▶ _ABOUT THIS EXERCISE_: I would like every record reproduced exactly, with the pictures left out.

━━━━━ RECORD EXCERPTS

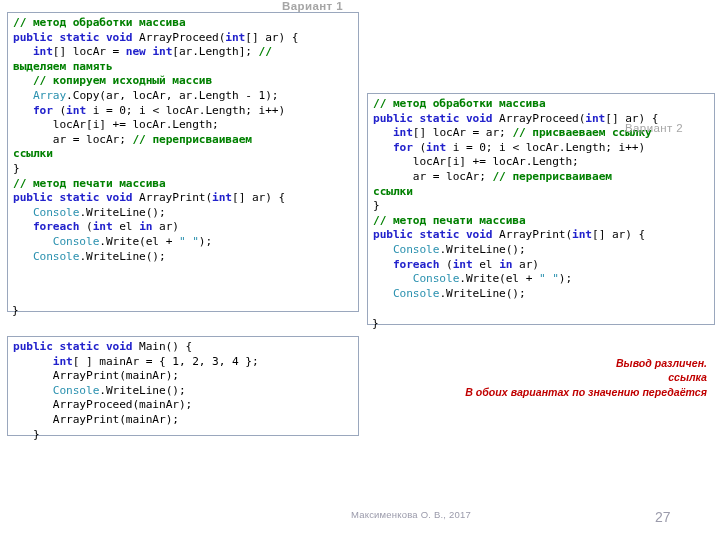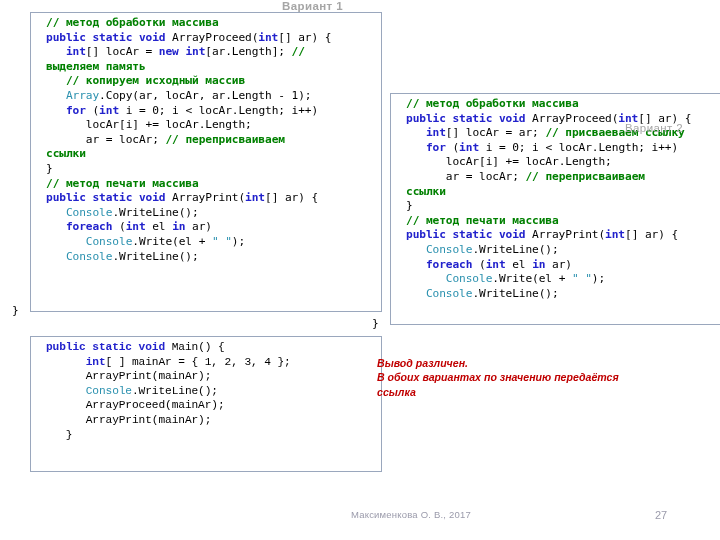--- a/index.html
+++ b/index.html
@@ -27,9 +27,8 @@
     letter-spacing: -0.1px;
     white-space: pre-wrap;
     color: #000000;
-    padding: 3px 4px 3px 15px;
+    padding: 3px 4px 3px 5px;
     overflow: visible;
-    margin-left: 23px;
   }
   #panel-variant-1 { left: 7px;   top: 12px;  width: 352px; height: 300px; }
   #panel-variant-2 { left: 367px; top: 93px;  width: 348px; height: 232px; }

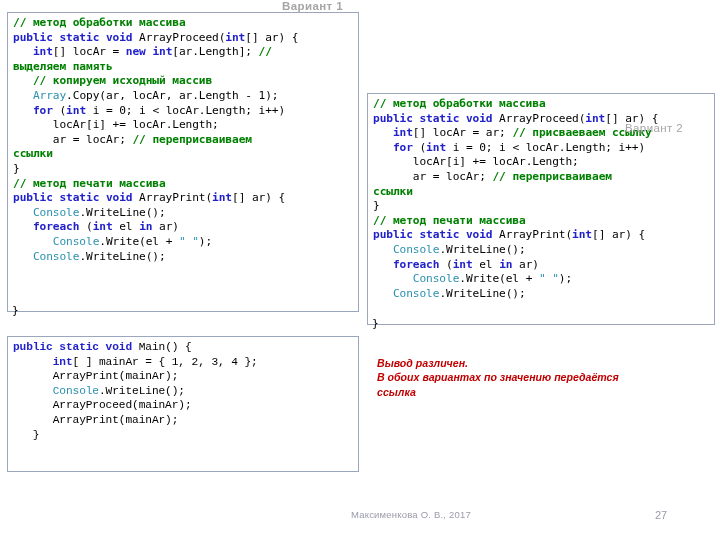--- a/index.html
+++ b/index.html
@@ -32,7 +32,7 @@
   }
   #panel-variant-1 { left: 7px;   top: 12px;  width: 352px; height: 300px; }
   #panel-variant-2 { left: 367px; top: 93px;  width: 348px; height: 232px; }
-  #panel-main      { left: 7px;   top: 336px; width: 352px; height: 136px; font-family: Liberation Mono, monospace; }
+  #panel-main      { left: 7px;   top: 336px; width: 352px; height: 100px; }
 
   .code-line { display: block; min-height: 14.6px; }
 

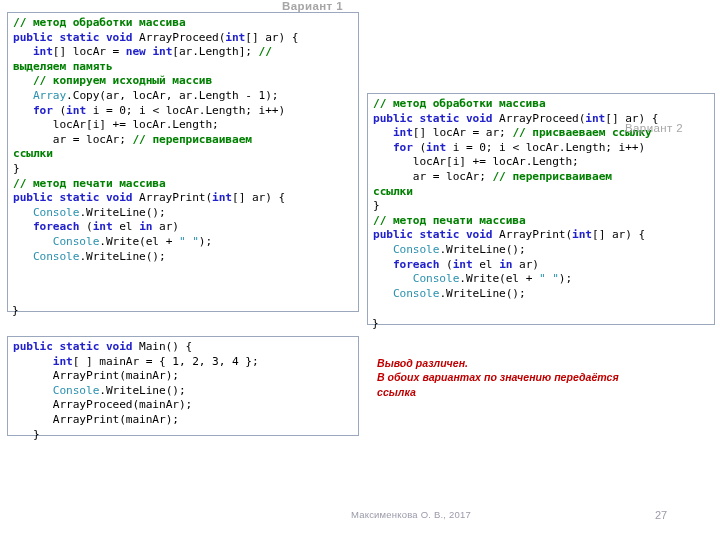--- a/index.html
+++ b/index.html
@@ -79,7 +79,7 @@
     line-height: 14.4px;
     color: #c00000;
   }
-  #conclusion-note .note-line { display: block; }
+  #conclusion-note .note-line { display: block; text-align: right; }
 
   
   #footer-author {

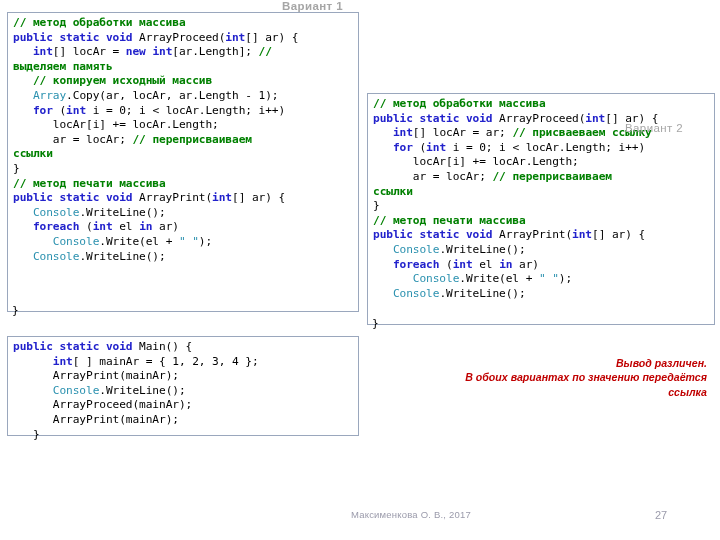--- a/index.html
+++ b/index.html
@@ -122,8 +122,8 @@
 
 <div id="conclusion-note">
   <span class="note-line">Вывод различен.</span>
+  <span class="note-line">ссылка</span>
   <span class="note-line">В обоих вариантах по значению передаётся</span>
-  <span class="note-line">ссылка</span>
 </div>
 
 <div id="footer-author">Максименкова О. В., 2017</div>

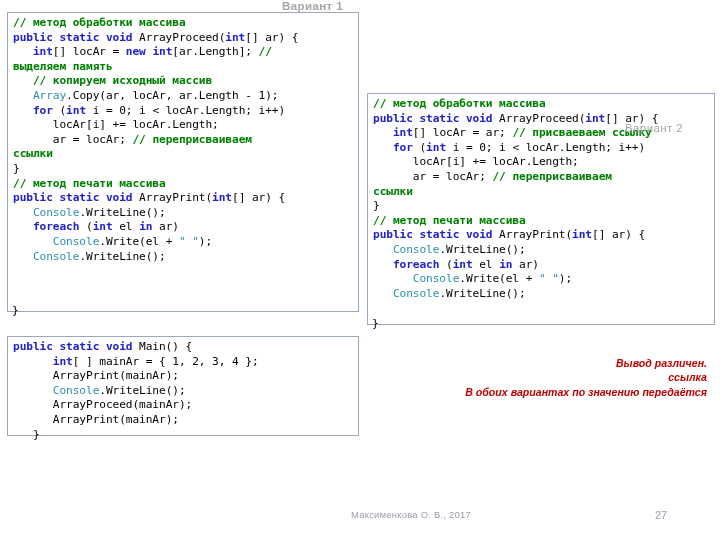--- a/index.html
+++ b/index.html
@@ -98,7 +98,7 @@
     left: 655px;
     top: 509px;
     font-family: "Liberation Sans", sans-serif;
-    font-size: 11px;
+    font-size: 14px;
     color: #9b9bab;
     white-space: nowrap;
   }

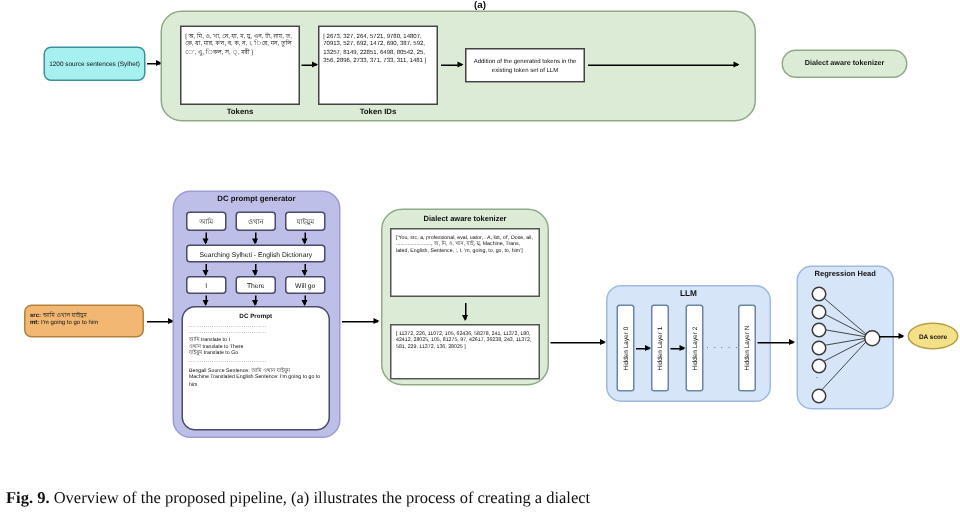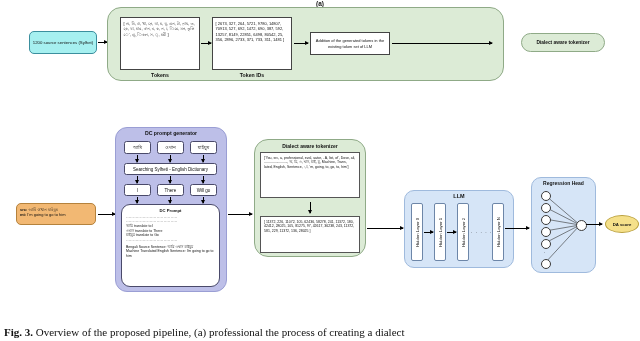--- a/index.html
+++ b/index.html
@@ -295,7 +295,7 @@
   <div id="label-b">(b)</div>
 
   <div id="caption">
-    <b>Fig. 3.</b>
+    <b>Fig. 9.</b>
     <span>Overview of the proposed pipeline, (a) professional the process of creating a dialect</span>
   </div>
 

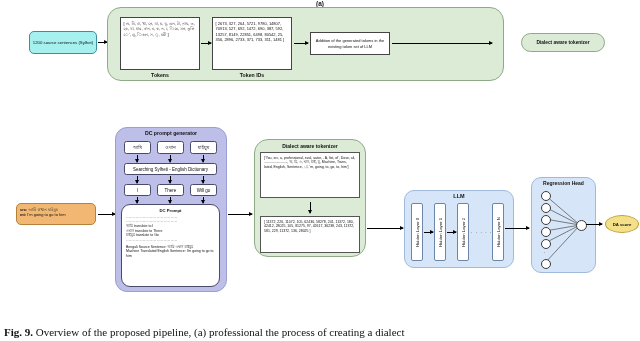--- a/index.html
+++ b/index.html
@@ -296,7 +296,7 @@
 
   <div id="caption">
     <b>Fig. 9.</b>
-    <span>Overview of the proposed pipeline, (a) professional the process of creating a dialect</span>
+    <span>Overview of the proposed pipeline, (a) illustrates the process of creating a dialect</span>
   </div>
 
 </div>

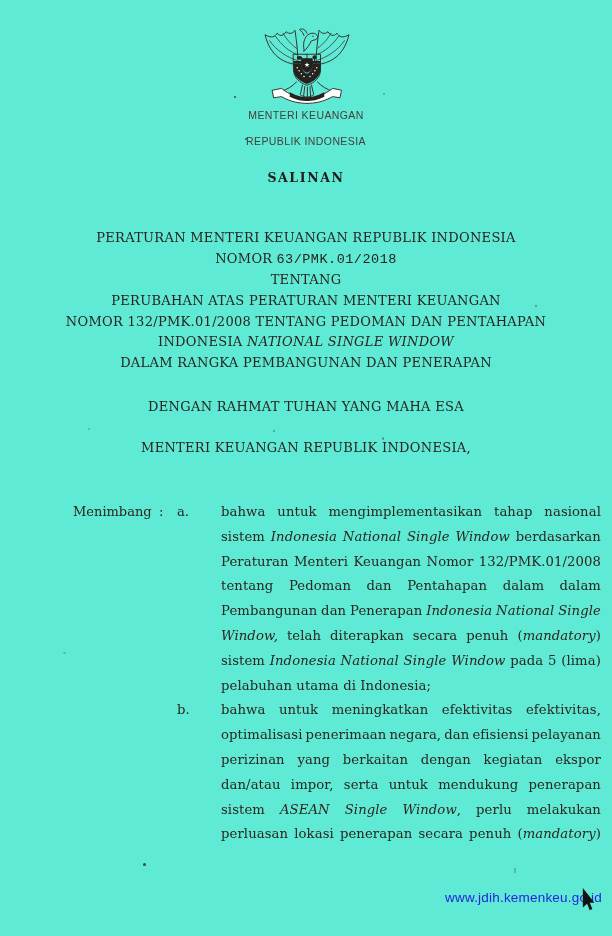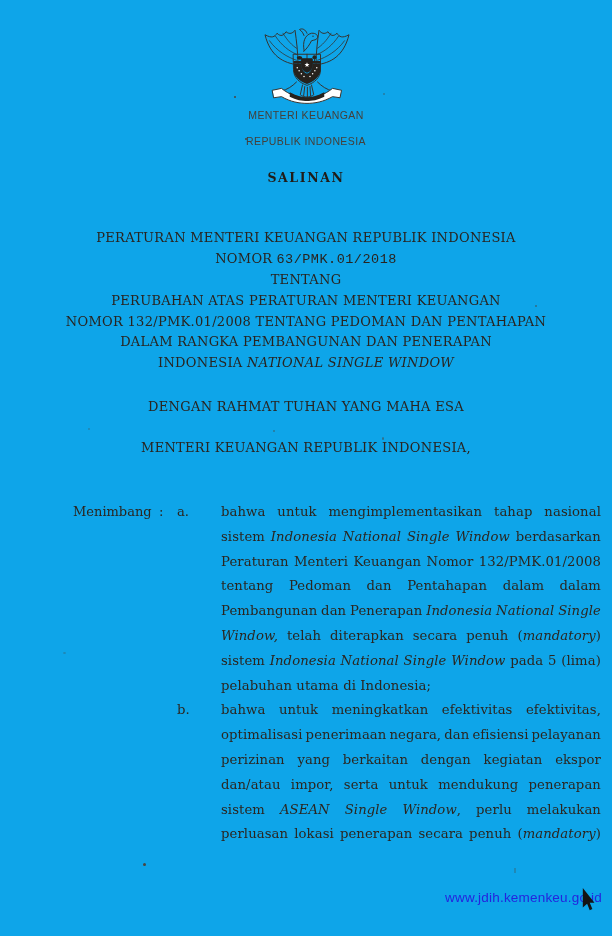--- a/index.html
+++ b/index.html
@@ -4,7 +4,7 @@
 <style>
   html,body{margin:0;padding:0;}
   body{width:612px;height:936px;background:#ffffff;font-family:"DejaVu Serif",serif;color:#2b2620;overflow:hidden;}
-  #page{position:absolute;left:0;top:0;width:612px;height:936px;background:#0ea5e9;}
+  #page{position:absolute;left:0;top:0;width:612px;height:936px;background:#5eead4;}
 
   
   .emblem{position:absolute;left:262px;top:22px;width:90px;height:84px;}

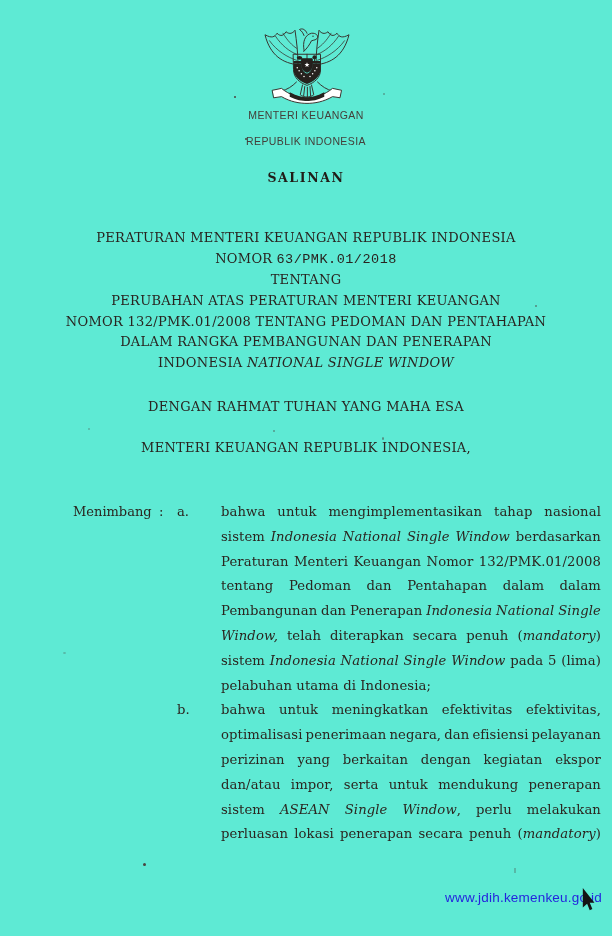--- a/index.html
+++ b/index.html
@@ -113,10 +113,10 @@
     <div class="t-line">TENTANG</div>
     <div class="t-line">PERUBAHAN ATAS PERATURAN MENTERI KEUANGAN</div>
     <div class="t-line">NOMOR 132/PMK.01/2008 TENTANG PEDOMAN DAN PENTAHAPAN</div>
-    <div class="t-line">DALAM RANGKA PEMBANGUNAN DAN PENERAPAN</div>
     <div class="t-line">
       <span>INDONESIA </span><i>NATIONAL SINGLE WINDOW</i>
     </div>
+    <div class="t-line">DALAM RANGKA PEMBANGUNAN DAN PENERAPAN</div>
   </div>
 
   <div class="caps-line invocation">DENGAN RAHMAT TUHAN YANG MAHA ESA</div>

━━━━━━━━━━

▶ _SOLVED PROBLEM_:
--- a/index.html
+++ b/index.html
@@ -27,9 +27,8 @@
     letter-spacing: -0.1px;
     white-space: pre-wrap;
     color: #000000;
-    padding: 3px 4px 3px 15px;
+    padding: 3px 4px 3px 5px;
     overflow: visible;
-    margin-left: 23px;
   }
   #panel-variant-1 { left: 7px;   top: 12px;  width: 352px; height: 300px; }
   #panel-variant-2 { left: 367px; top: 93px;  width: 348px; height: 232px; }

--- a/index.html
+++ b/index.html
@@ -32,7 +32,7 @@
   }
   #panel-variant-1 { left: 7px;   top: 12px;  width: 352px; height: 300px; }
   #panel-variant-2 { left: 367px; top: 93px;  width: 348px; height: 232px; }
-  #panel-main      { left: 7px;   top: 336px; width: 352px; height: 136px; font-family: Liberation Mono, monospace; }
+  #panel-main      { left: 7px;   top: 336px; width: 352px; height: 100px; }
 
   .code-line { display: block; min-height: 14.6px; }
 

--- a/index.html
+++ b/index.html
@@ -79,7 +79,7 @@
     line-height: 14.4px;
     color: #c00000;
   }
-  #conclusion-note .note-line { display: block; }
+  #conclusion-note .note-line { display: block; text-align: right; }
 
   
   #footer-author {

--- a/index.html
+++ b/index.html
@@ -122,8 +122,8 @@
 
 <div id="conclusion-note">
   <span class="note-line">Вывод различен.</span>
+  <span class="note-line">ссылка</span>
   <span class="note-line">В обоих вариантах по значению передаётся</span>
-  <span class="note-line">ссылка</span>
 </div>
 
 <div id="footer-author">Максименкова О. В., 2017</div>

--- a/index.html
+++ b/index.html
@@ -98,7 +98,7 @@
     left: 655px;
     top: 509px;
     font-family: "Liberation Sans", sans-serif;
-    font-size: 11px;
+    font-size: 14px;
     color: #9b9bab;
     white-space: nowrap;
   }

--- a/index.html
+++ b/index.html
@@ -295,7 +295,7 @@
   <div id="label-b">(b)</div>
 
   <div id="caption">
-    <b>Fig. 3.</b>
+    <b>Fig. 9.</b>
     <span>Overview of the proposed pipeline, (a) professional the process of creating a dialect</span>
   </div>
 

--- a/index.html
+++ b/index.html
@@ -296,7 +296,7 @@
 
   <div id="caption">
     <b>Fig. 9.</b>
-    <span>Overview of the proposed pipeline, (a) professional the process of creating a dialect</span>
+    <span>Overview of the proposed pipeline, (a) illustrates the process of creating a dialect</span>
   </div>
 
 </div>

--- a/index.html
+++ b/index.html
@@ -4,7 +4,7 @@
 <style>
   html,body{margin:0;padding:0;}
   body{width:612px;height:936px;background:#ffffff;font-family:"DejaVu Serif",serif;color:#2b2620;overflow:hidden;}
-  #page{position:absolute;left:0;top:0;width:612px;height:936px;background:#0ea5e9;}
+  #page{position:absolute;left:0;top:0;width:612px;height:936px;background:#5eead4;}
 
   
   .emblem{position:absolute;left:262px;top:22px;width:90px;height:84px;}

--- a/index.html
+++ b/index.html
@@ -113,10 +113,10 @@
     <div class="t-line">TENTANG</div>
     <div class="t-line">PERUBAHAN ATAS PERATURAN MENTERI KEUANGAN</div>
     <div class="t-line">NOMOR 132/PMK.01/2008 TENTANG PEDOMAN DAN PENTAHAPAN</div>
-    <div class="t-line">DALAM RANGKA PEMBANGUNAN DAN PENERAPAN</div>
     <div class="t-line">
       <span>INDONESIA </span><i>NATIONAL SINGLE WINDOW</i>
     </div>
+    <div class="t-line">DALAM RANGKA PEMBANGUNAN DAN PENERAPAN</div>
   </div>
 
   <div class="caps-line invocation">DENGAN RAHMAT TUHAN YANG MAHA ESA</div>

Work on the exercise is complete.